#### WHAT YOU HAVE TO DO:
Go through the entries below and give the number of lines that have the string "Aly开发并建立了本站", and only that.

#### RAW DATA:
━━━
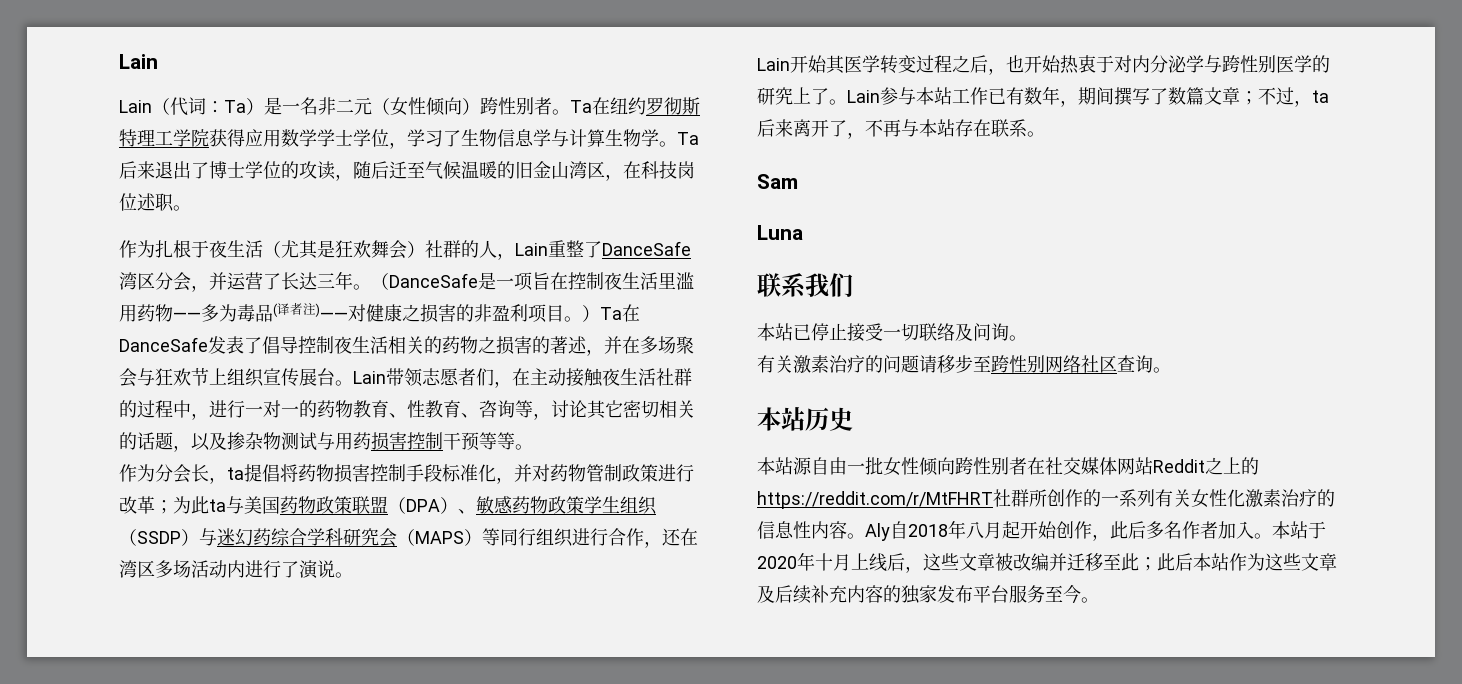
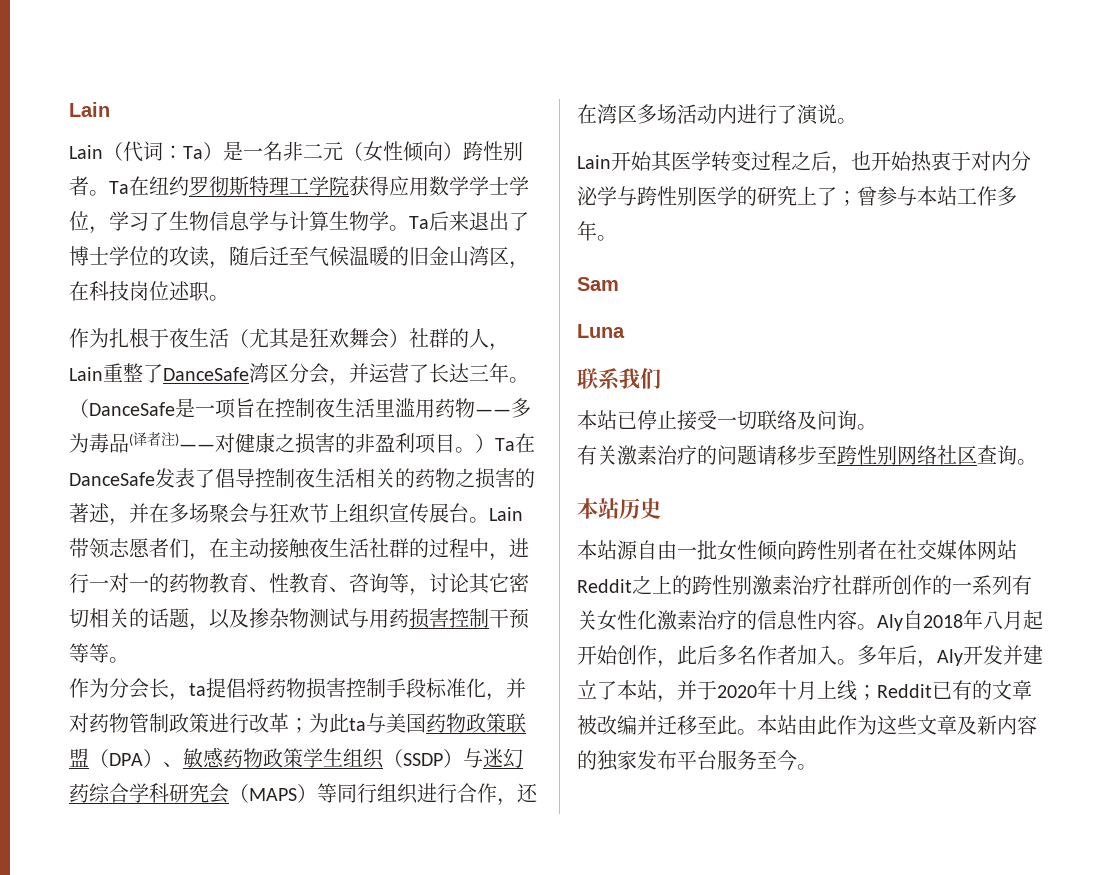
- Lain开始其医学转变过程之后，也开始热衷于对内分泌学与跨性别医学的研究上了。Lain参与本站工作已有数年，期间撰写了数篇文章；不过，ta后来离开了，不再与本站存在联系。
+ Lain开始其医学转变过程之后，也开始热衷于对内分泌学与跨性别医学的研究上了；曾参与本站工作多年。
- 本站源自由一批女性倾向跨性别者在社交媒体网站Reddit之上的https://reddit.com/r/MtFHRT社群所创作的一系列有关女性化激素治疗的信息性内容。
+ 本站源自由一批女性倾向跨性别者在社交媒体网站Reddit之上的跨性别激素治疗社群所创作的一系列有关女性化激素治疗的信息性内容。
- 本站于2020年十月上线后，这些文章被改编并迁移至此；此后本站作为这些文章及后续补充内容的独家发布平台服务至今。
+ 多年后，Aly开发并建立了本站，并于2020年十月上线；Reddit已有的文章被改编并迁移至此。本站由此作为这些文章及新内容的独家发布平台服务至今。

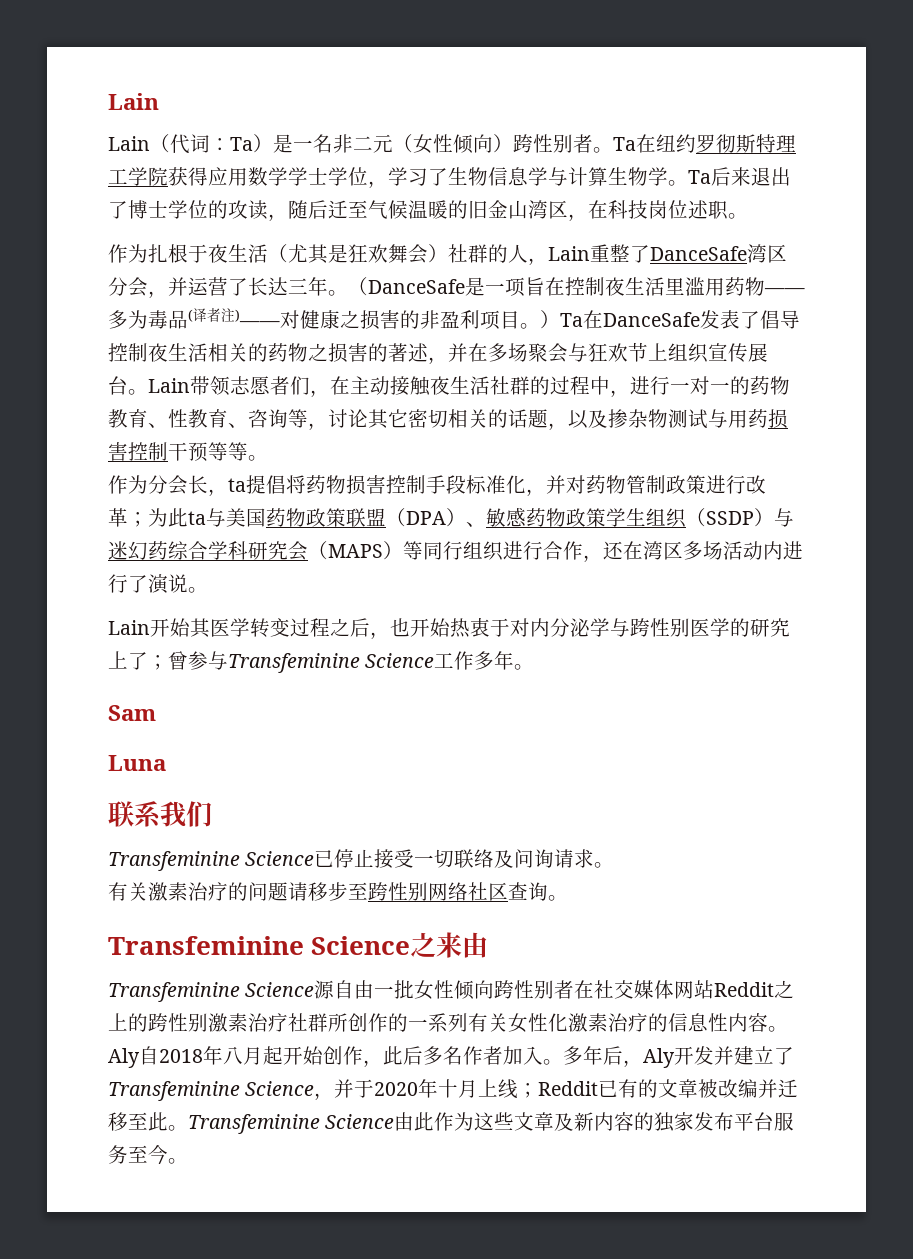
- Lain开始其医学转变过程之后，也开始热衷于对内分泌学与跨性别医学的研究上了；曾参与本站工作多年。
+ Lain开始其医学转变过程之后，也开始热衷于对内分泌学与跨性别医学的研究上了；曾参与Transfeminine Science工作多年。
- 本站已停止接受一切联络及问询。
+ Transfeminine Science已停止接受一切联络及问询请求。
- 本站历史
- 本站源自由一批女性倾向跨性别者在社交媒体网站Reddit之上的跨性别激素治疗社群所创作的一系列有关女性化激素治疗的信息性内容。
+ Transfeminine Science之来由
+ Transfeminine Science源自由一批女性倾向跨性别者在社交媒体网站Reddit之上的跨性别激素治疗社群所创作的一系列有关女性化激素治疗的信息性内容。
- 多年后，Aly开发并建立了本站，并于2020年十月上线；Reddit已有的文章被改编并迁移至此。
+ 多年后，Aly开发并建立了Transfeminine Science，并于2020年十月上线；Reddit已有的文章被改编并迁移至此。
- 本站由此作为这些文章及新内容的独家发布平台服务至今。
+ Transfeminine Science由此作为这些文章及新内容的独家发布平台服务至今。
━━━
#### EXERCISE RESULT:
2